* Data for review
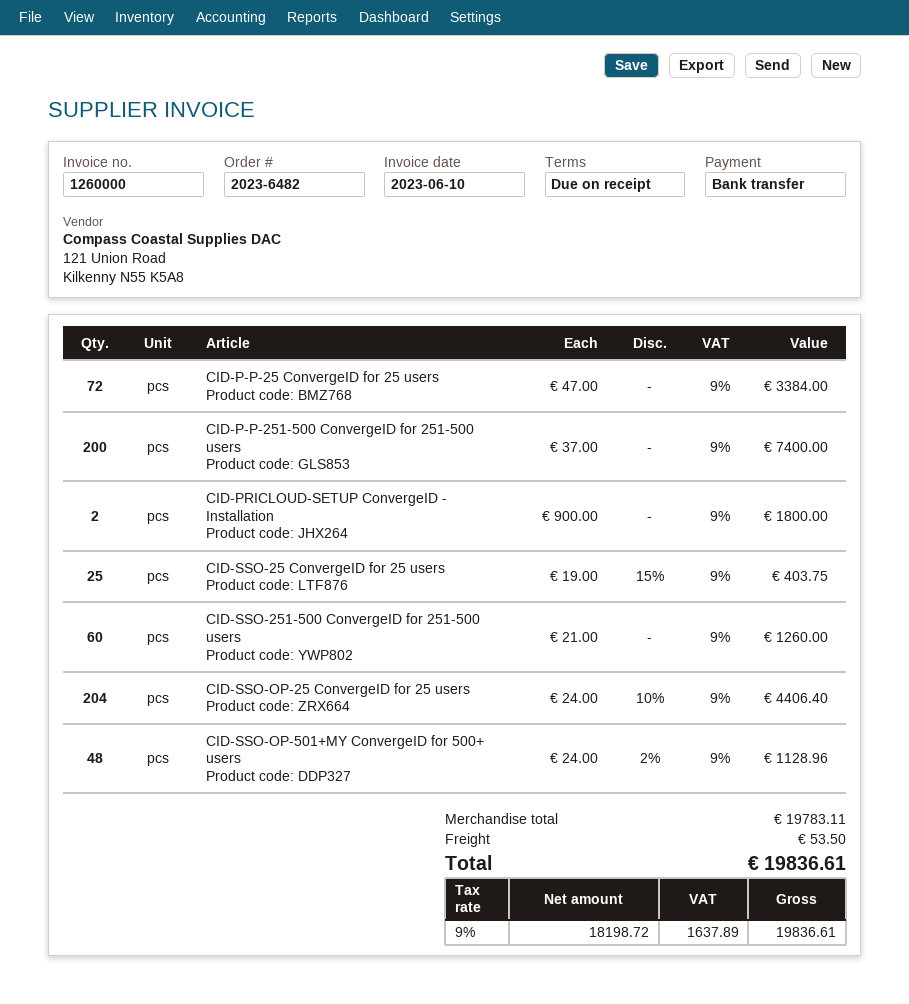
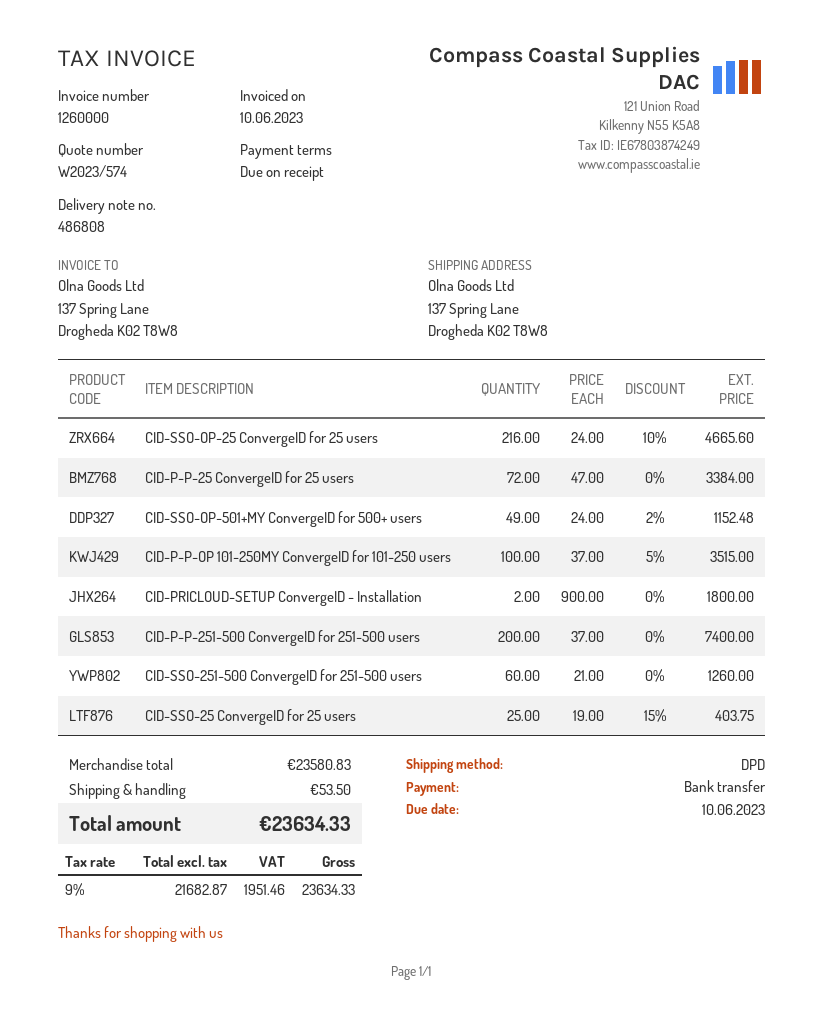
CID-SSO-OP-25 ConvergeID for 25 users: 204 x 24.00 - 10% = 4406.40 -> 216 x 24.00 - 10% = 4665.60
CID-SSO-OP-501+MY ConvergeID for 500+ users: 48 x 24.00 - 2% = 1128.96 -> 49 x 24.00 - 2% = 1152.48
CID-P-P-OP 101-250MY ConvergeID for 101-250 users: none -> 100 x 37.00 - 5% = 3515.00
subtotal: 19783.11 -> 23580.83
net: 18198.72 -> 21682.87
tax: 9% = 1637.89 -> 9% = 1951.46
total: 19836.61 -> 23634.33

* Task description
Copy out every line from the material above in which the word "users" appears.

* Solved problem
CID-SSO-OP-25 ConvergeID for 25 users: 204 x 24.00 - 10% = 4406.40 -> 216 x 24.00 - 10% = 4665.60
CID-SSO-OP-501+MY ConvergeID for 500+ users: 48 x 24.00 - 2% = 1128.96 -> 49 x 24.00 - 2% = 1152.48
CID-P-P-OP 101-250MY ConvergeID for 101-250 users: none -> 100 x 37.00 - 5% = 3515.00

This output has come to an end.